## DATA UNDER STUDY
· · ·

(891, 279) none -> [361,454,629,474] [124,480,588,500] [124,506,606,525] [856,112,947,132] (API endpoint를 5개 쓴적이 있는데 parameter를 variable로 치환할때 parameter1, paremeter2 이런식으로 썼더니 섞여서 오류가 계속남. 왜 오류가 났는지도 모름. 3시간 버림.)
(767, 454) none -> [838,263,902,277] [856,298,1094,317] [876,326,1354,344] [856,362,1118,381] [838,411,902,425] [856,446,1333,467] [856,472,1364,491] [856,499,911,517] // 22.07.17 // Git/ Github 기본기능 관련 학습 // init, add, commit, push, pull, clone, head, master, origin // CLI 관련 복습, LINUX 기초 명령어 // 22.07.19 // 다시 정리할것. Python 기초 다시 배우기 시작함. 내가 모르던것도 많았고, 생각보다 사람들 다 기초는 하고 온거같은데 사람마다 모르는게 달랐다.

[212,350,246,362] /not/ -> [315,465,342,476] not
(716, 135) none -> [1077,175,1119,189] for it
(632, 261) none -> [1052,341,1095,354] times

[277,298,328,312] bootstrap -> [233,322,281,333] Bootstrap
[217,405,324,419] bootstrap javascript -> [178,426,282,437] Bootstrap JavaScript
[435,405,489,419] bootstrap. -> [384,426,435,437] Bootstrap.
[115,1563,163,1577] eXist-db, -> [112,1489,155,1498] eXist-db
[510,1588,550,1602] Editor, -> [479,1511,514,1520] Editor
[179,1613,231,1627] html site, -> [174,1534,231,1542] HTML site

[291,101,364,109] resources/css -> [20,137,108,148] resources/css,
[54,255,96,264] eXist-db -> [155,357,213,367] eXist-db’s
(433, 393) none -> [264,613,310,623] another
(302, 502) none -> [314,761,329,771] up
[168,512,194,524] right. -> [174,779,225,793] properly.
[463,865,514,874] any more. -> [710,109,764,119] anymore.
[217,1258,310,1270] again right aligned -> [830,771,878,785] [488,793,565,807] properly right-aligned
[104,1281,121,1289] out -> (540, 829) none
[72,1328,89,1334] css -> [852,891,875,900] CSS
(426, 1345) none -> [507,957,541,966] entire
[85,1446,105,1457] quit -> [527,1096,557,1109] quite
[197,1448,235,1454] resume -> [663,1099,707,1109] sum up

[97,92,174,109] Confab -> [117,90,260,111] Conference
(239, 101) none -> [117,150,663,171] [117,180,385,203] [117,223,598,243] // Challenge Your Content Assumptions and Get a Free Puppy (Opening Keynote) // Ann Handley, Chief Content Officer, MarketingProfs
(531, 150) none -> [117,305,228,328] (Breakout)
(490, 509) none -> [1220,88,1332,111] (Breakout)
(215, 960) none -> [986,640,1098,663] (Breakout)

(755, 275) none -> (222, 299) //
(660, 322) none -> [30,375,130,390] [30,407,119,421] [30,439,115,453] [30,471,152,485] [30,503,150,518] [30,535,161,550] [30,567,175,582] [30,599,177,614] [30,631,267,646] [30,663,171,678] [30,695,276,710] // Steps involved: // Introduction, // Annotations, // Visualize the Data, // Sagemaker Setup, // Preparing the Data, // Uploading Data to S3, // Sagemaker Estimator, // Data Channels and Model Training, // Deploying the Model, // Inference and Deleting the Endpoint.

· · ·

## YOUR INSTRUCTIONS
Look back at the data above. Transcribe exactly the lines starting at the line that contains "[510,1588,550,1602] Editor, ->" and ending at the line that contains "[97,92,174,109] Confab ->".

## RESPONSE BELOW
[510,1588,550,1602] Editor, -> [479,1511,514,1520] Editor
[179,1613,231,1627] html site, -> [174,1534,231,1542] HTML site

[291,101,364,109] resources/css -> [20,137,108,148] resources/css,
[54,255,96,264] eXist-db -> [155,357,213,367] eXist-db’s
(433, 393) none -> [264,613,310,623] another
(302, 502) none -> [314,761,329,771] up
[168,512,194,524] right. -> [174,779,225,793] properly.
[463,865,514,874] any more. -> [710,109,764,119] anymore.
[217,1258,310,1270] again right aligned -> [830,771,878,785] [488,793,565,807] properly right-aligned
[104,1281,121,1289] out -> (540, 829) none
[72,1328,89,1334] css -> [852,891,875,900] CSS
(426, 1345) none -> [507,957,541,966] entire
[85,1446,105,1457] quit -> [527,1096,557,1109] quite
[197,1448,235,1454] resume -> [663,1099,707,1109] sum up

[97,92,174,109] Confab -> [117,90,260,111] Conference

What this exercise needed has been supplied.